Content starts

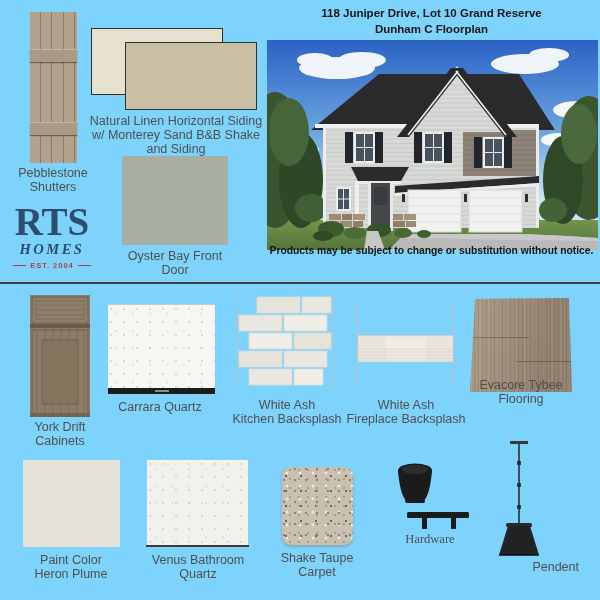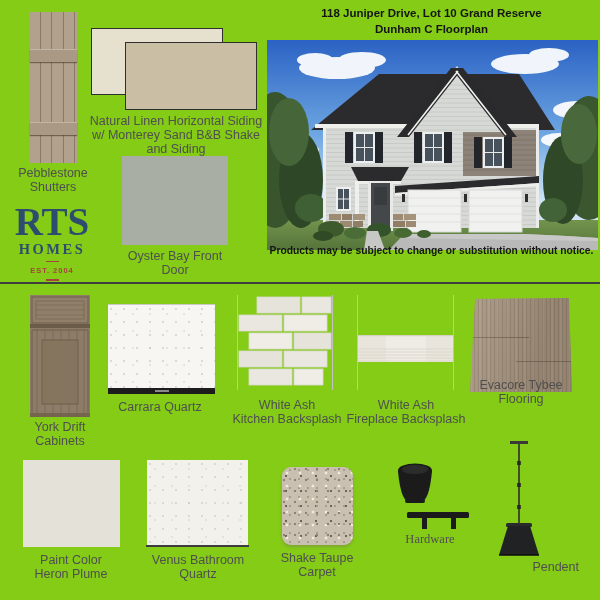--- a/index.html
+++ b/index.html
@@ -3,7 +3,7 @@
 <meta charset="utf-8">
 <style>
   html,body{margin:0;padding:0;background:#fff;}
-  .board{position:relative;width:600px;height:600px;background:#84cc16;overflow:hidden;
+  .board{position:relative;width:600px;height:600px;background:#7dd3fc;overflow:hidden;
          font-family:"Liberation Sans",sans-serif;}
   .abs{position:absolute;}
   .lbl{position:absolute;text-align:center;color:#4f4f4f;font-size:12.5px;line-height:1.12;}

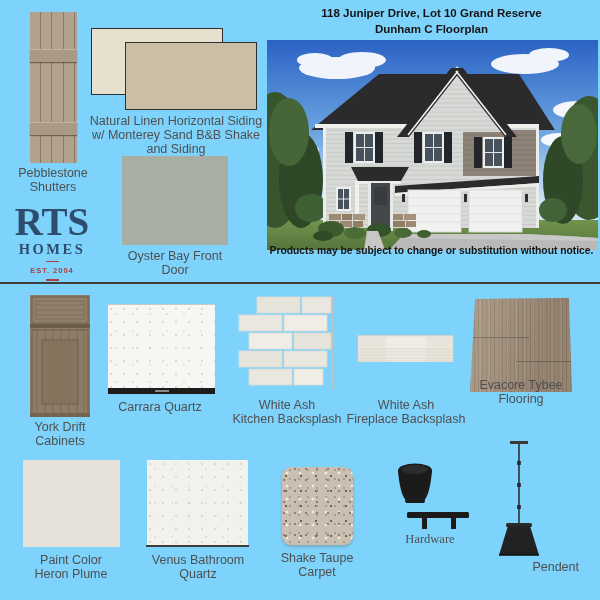--- a/index.html
+++ b/index.html
@@ -228,7 +228,7 @@
 
   <div class="logo">
     <div class="brand" style="color: rgb(46, 77, 110);">RTS</div>
-    <div class="word" style="color: rgb(46, 77, 110);">HOMES</div>
+    <div class="word" style="color: rgb(46, 77, 110); font-style: italic;">HOMES</div>
     <div class="est" style="color: rgb(168, 66, 63); flex-direction: column;">
       <i></i>
       <span>EST. 2004</span>

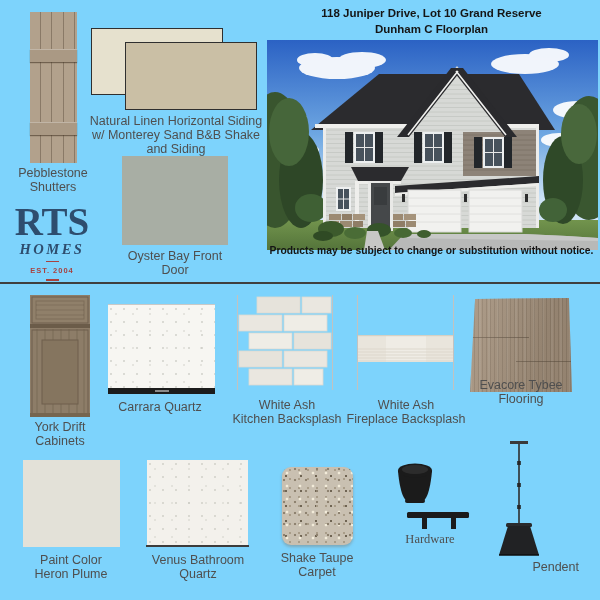--- a/index.html
+++ b/index.html
@@ -229,7 +229,7 @@
   <div class="logo">
     <div class="brand" style="color: rgb(46, 77, 110);">RTS</div>
     <div class="word" style="color: rgb(46, 77, 110); font-style: italic;">HOMES</div>
-    <div class="est" style="color: rgb(168, 66, 63); flex-direction: column;">
+    <div class="est" style="color: rgb(168, 66, 63);">
       <i></i>
       <span>EST. 2004</span>
       <i></i>

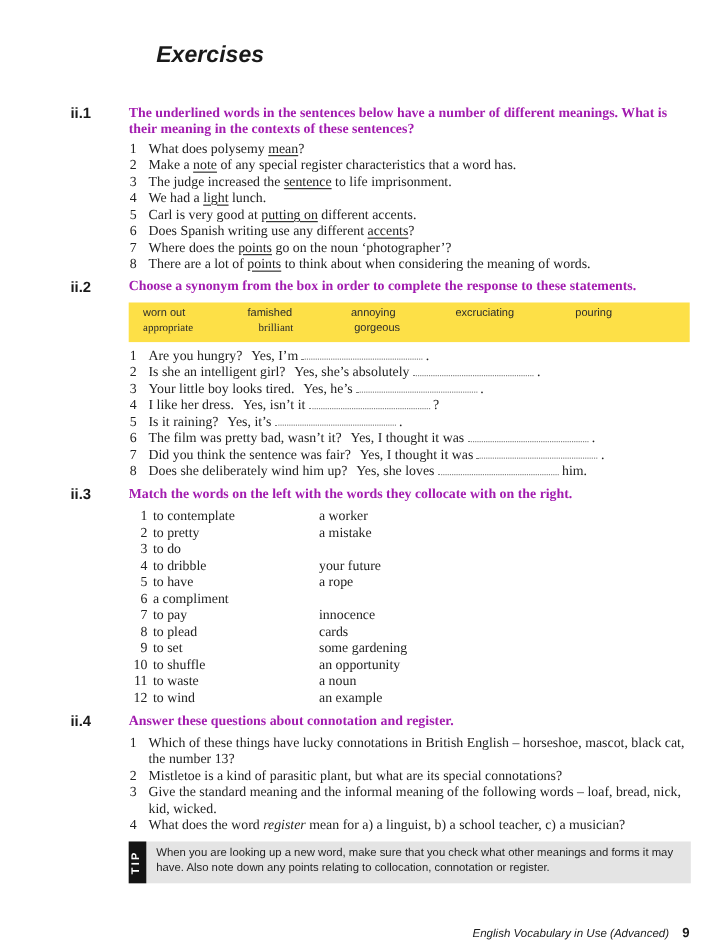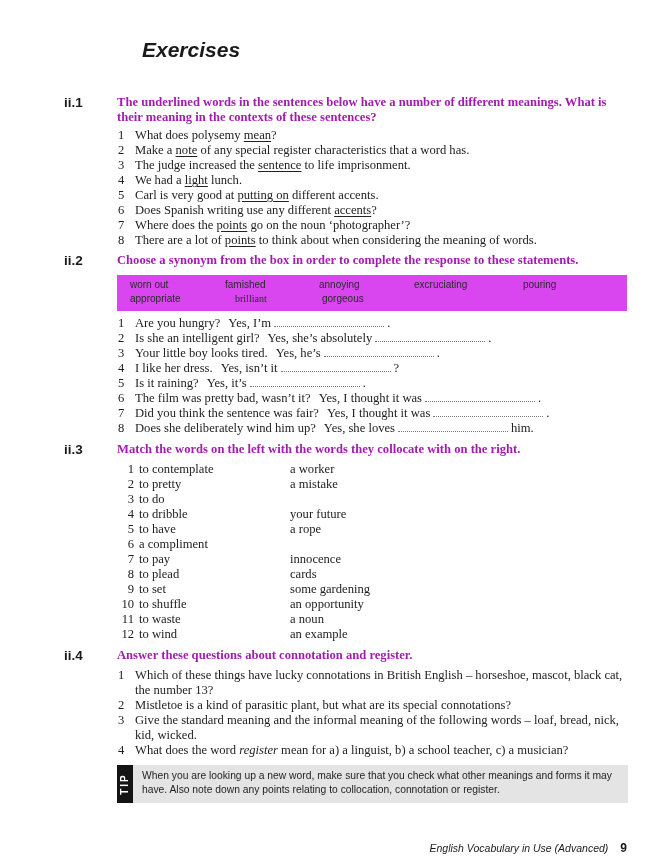--- a/index.html
+++ b/index.html
@@ -40,7 +40,7 @@
     .gap { display: inline-block; width: 8px; }
     .wordbox {
       position: absolute; left: 117px; width: 510px; height: 36px;
-      background: #d946ef;
+      background: #fde047;
       font-family: "Liberation Sans", "DejaVu Sans", sans-serif;
       font-size: 10px; color: #2a2a2a;
     }

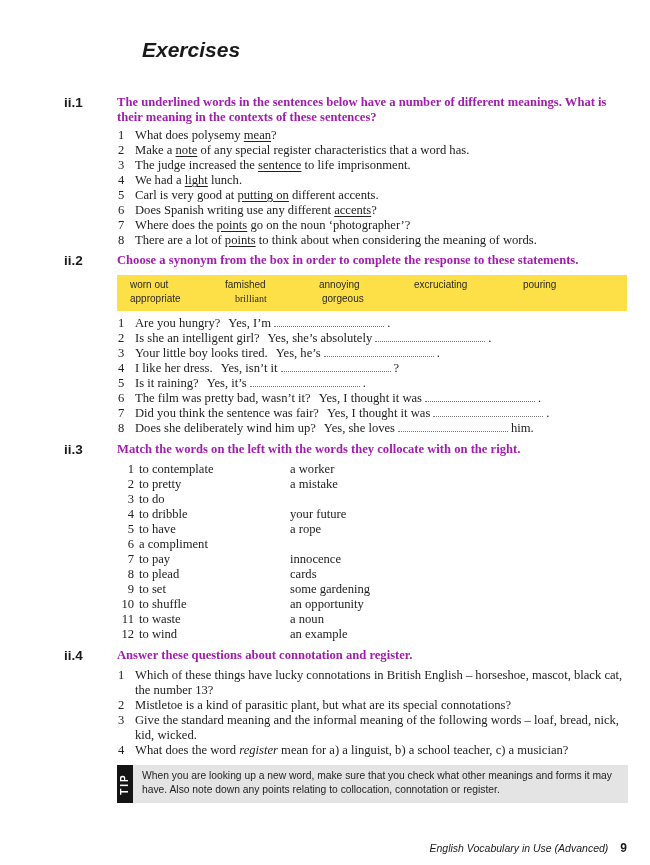--- a/index.html
+++ b/index.html
@@ -128,7 +128,7 @@
   <span style="left:202px; top:4px;">annoying</span>
   <span style="left:297px; top:4px;">excruciating</span>
   <span style="left:406px; top:4px;text-align:right;">pouring</span>
-  <span style="left:13px; top:18px;">appropriate</span>
+  <span style="left:13px; top:18px;font-family:Liberation Serif, serif;">appropriate</span>
   <span style="left:118px; top:18px;font-family:Liberation Serif, serif;">brilliant</span>
   <span style="left:205px; top:18px;">gorgeous</span>
 </div>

Content ends

**What needs to be done:** What you give back must match the material word for word, with no images included.

**Task answer:**
--- a/index.html
+++ b/index.html
@@ -3,7 +3,7 @@
 <meta charset="utf-8">
 <style>
   html,body{margin:0;padding:0;background:#fff;}
-  .board{position:relative;width:600px;height:600px;background:#84cc16;overflow:hidden;
+  .board{position:relative;width:600px;height:600px;background:#7dd3fc;overflow:hidden;
          font-family:"Liberation Sans",sans-serif;}
   .abs{position:absolute;}
   .lbl{position:absolute;text-align:center;color:#4f4f4f;font-size:12.5px;line-height:1.12;}

--- a/index.html
+++ b/index.html
@@ -228,7 +228,7 @@
 
   <div class="logo">
     <div class="brand" style="color: rgb(46, 77, 110);">RTS</div>
-    <div class="word" style="color: rgb(46, 77, 110);">HOMES</div>
+    <div class="word" style="color: rgb(46, 77, 110); font-style: italic;">HOMES</div>
     <div class="est" style="color: rgb(168, 66, 63); flex-direction: column;">
       <i></i>
       <span>EST. 2004</span>

--- a/index.html
+++ b/index.html
@@ -229,7 +229,7 @@
   <div class="logo">
     <div class="brand" style="color: rgb(46, 77, 110);">RTS</div>
     <div class="word" style="color: rgb(46, 77, 110); font-style: italic;">HOMES</div>
-    <div class="est" style="color: rgb(168, 66, 63); flex-direction: column;">
+    <div class="est" style="color: rgb(168, 66, 63);">
       <i></i>
       <span>EST. 2004</span>
       <i></i>

--- a/index.html
+++ b/index.html
@@ -40,7 +40,7 @@
     .gap { display: inline-block; width: 8px; }
     .wordbox {
       position: absolute; left: 117px; width: 510px; height: 36px;
-      background: #d946ef;
+      background: #fde047;
       font-family: "Liberation Sans", "DejaVu Sans", sans-serif;
       font-size: 10px; color: #2a2a2a;
     }

--- a/index.html
+++ b/index.html
@@ -128,7 +128,7 @@
   <span style="left:202px; top:4px;">annoying</span>
   <span style="left:297px; top:4px;">excruciating</span>
   <span style="left:406px; top:4px;text-align:right;">pouring</span>
-  <span style="left:13px; top:18px;">appropriate</span>
+  <span style="left:13px; top:18px;font-family:Liberation Serif, serif;">appropriate</span>
   <span style="left:118px; top:18px;font-family:Liberation Serif, serif;">brilliant</span>
   <span style="left:205px; top:18px;">gorgeous</span>
 </div>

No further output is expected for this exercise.